··· Provided data

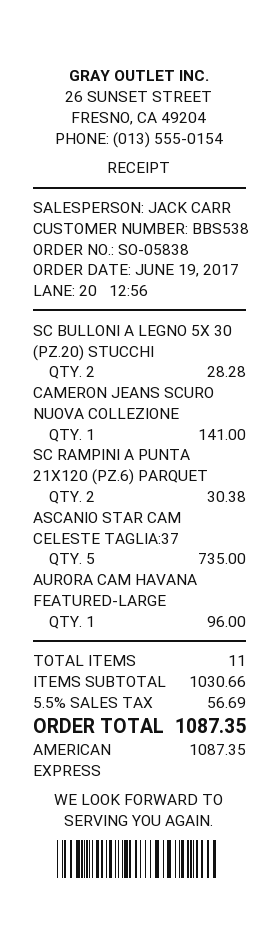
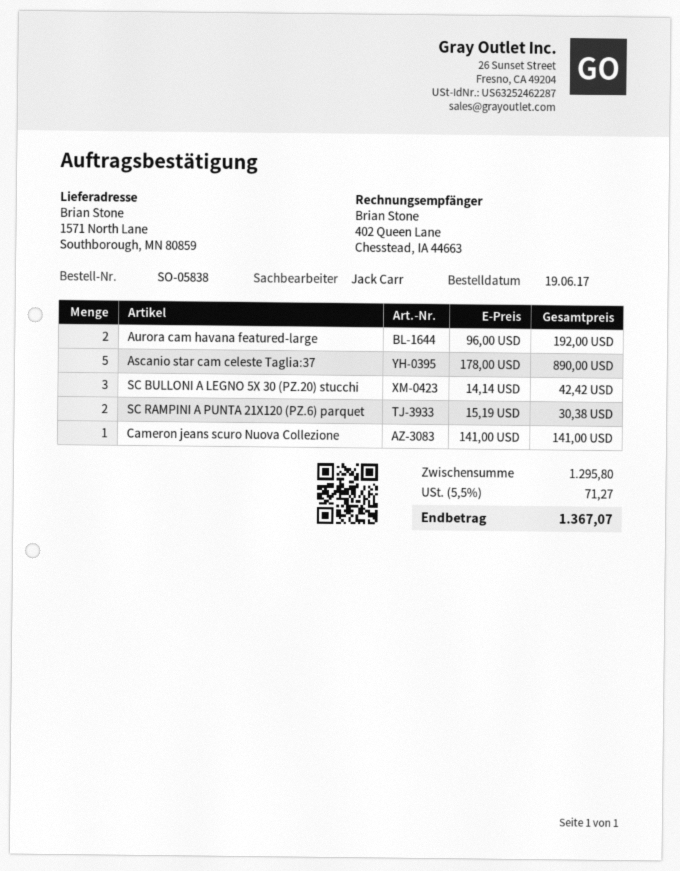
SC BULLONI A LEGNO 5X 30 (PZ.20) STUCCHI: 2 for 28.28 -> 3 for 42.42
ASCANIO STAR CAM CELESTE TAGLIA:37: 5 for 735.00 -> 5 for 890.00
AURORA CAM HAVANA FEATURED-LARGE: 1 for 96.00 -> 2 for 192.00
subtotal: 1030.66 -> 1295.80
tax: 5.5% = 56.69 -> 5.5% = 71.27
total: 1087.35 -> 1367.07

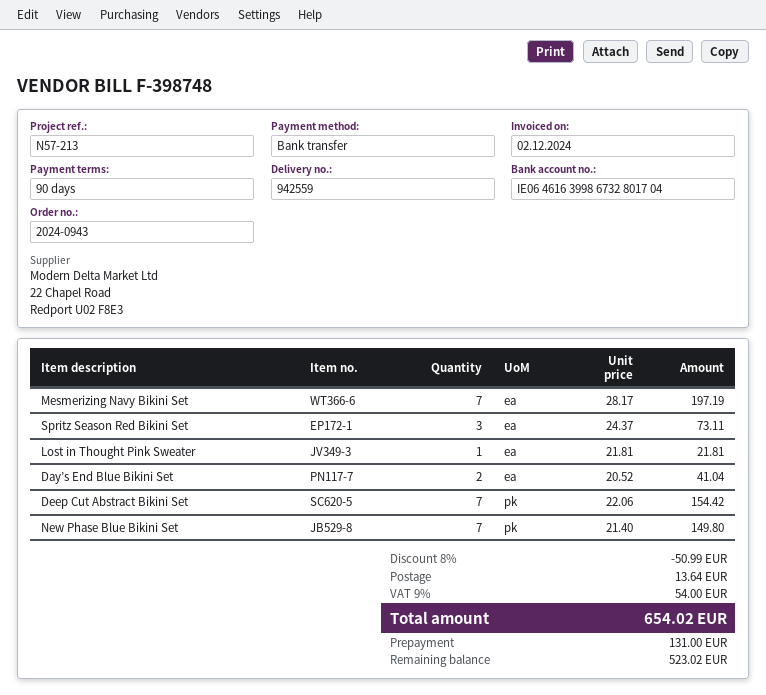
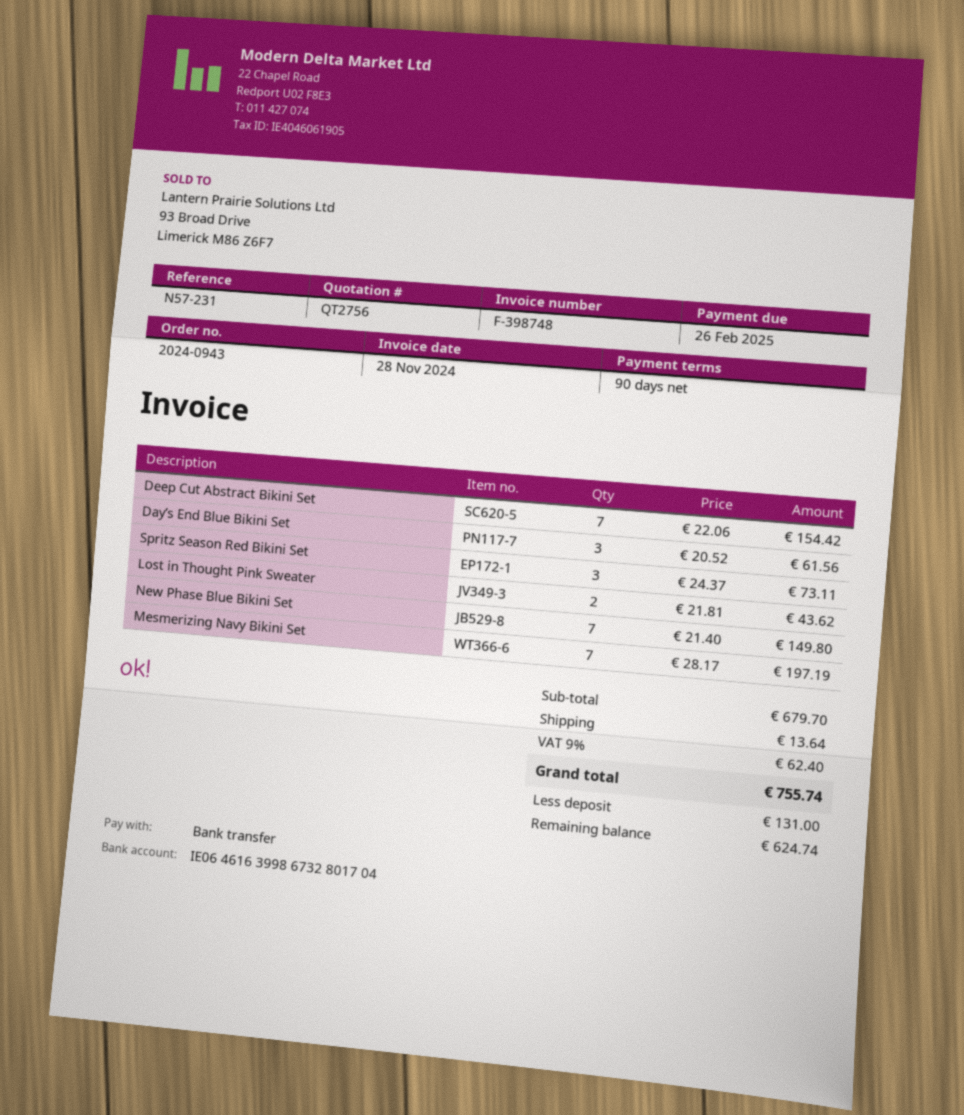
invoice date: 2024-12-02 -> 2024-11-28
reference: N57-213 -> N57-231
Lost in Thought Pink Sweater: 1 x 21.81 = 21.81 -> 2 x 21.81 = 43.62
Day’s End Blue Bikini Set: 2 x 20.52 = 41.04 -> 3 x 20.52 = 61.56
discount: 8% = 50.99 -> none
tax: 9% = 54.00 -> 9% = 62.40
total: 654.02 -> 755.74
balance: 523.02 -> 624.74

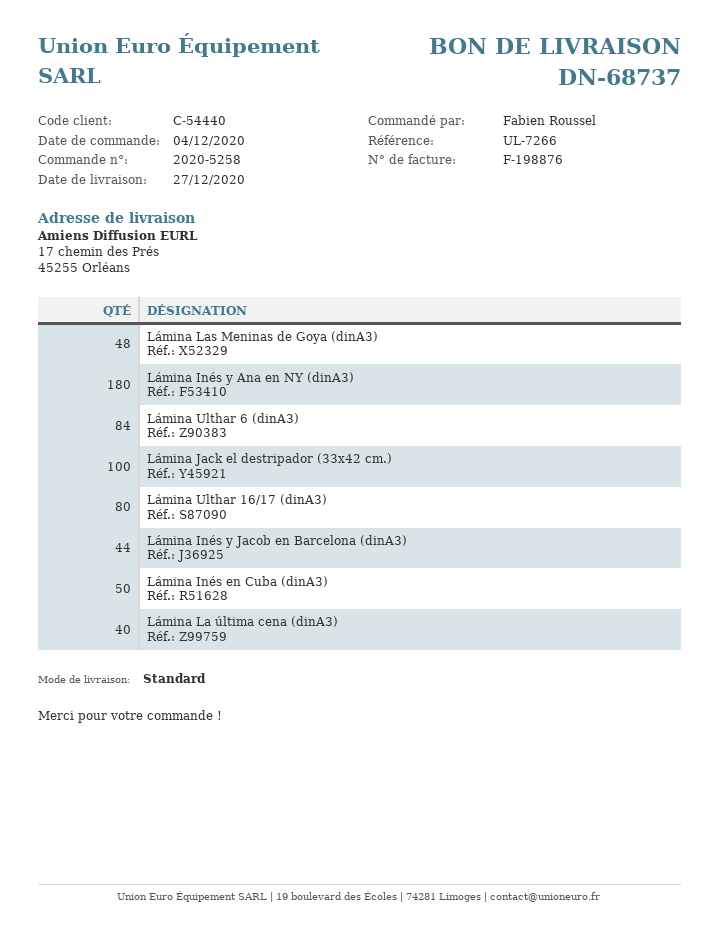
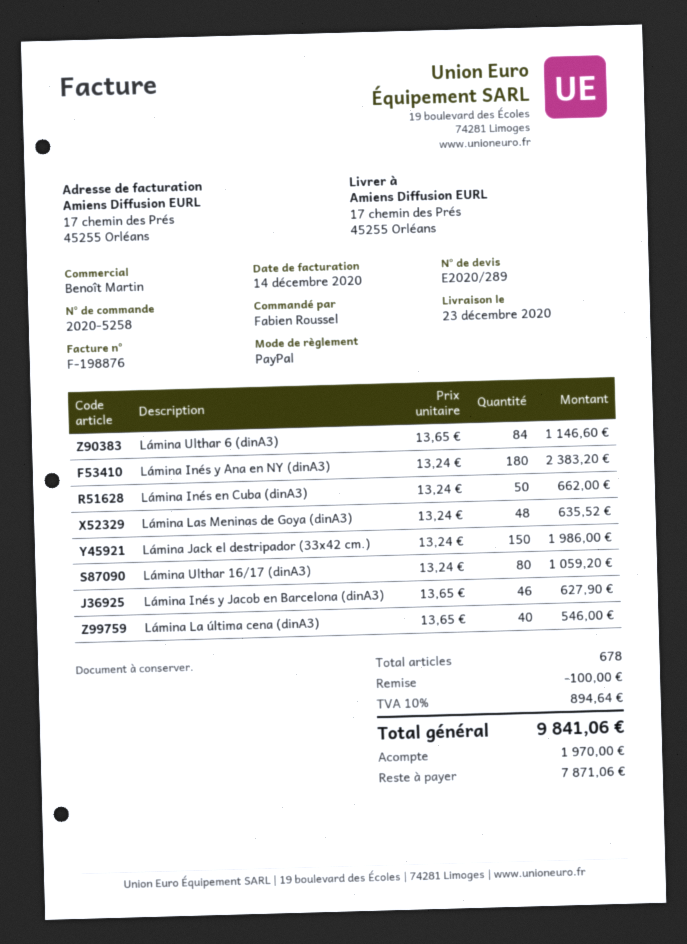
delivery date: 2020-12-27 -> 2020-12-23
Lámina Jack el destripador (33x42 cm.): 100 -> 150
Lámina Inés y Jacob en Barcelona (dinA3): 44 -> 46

······

→ Exercise goal: Transcribe all of the records exactly, without reproducing their pictures.

→ Answer section:
SC BULLONI A LEGNO 5X 30 (PZ.20) STUCCHI: 2 for 28.28 -> 3 for 42.42
ASCANIO STAR CAM CELESTE TAGLIA:37: 5 for 735.00 -> 5 for 890.00
AURORA CAM HAVANA FEATURED-LARGE: 1 for 96.00 -> 2 for 192.00
subtotal: 1030.66 -> 1295.80
tax: 5.5% = 56.69 -> 5.5% = 71.27
total: 1087.35 -> 1367.07

invoice date: 2024-12-02 -> 2024-11-28
reference: N57-213 -> N57-231
Lost in Thought Pink Sweater: 1 x 21.81 = 21.81 -> 2 x 21.81 = 43.62
Day’s End Blue Bikini Set: 2 x 20.52 = 41.04 -> 3 x 20.52 = 61.56
discount: 8% = 50.99 -> none
tax: 9% = 54.00 -> 9% = 62.40
total: 654.02 -> 755.74
balance: 523.02 -> 624.74

delivery date: 2020-12-27 -> 2020-12-23
Lámina Jack el destripador (33x42 cm.): 100 -> 150
Lámina Inés y Jacob en Barcelona (dinA3): 44 -> 46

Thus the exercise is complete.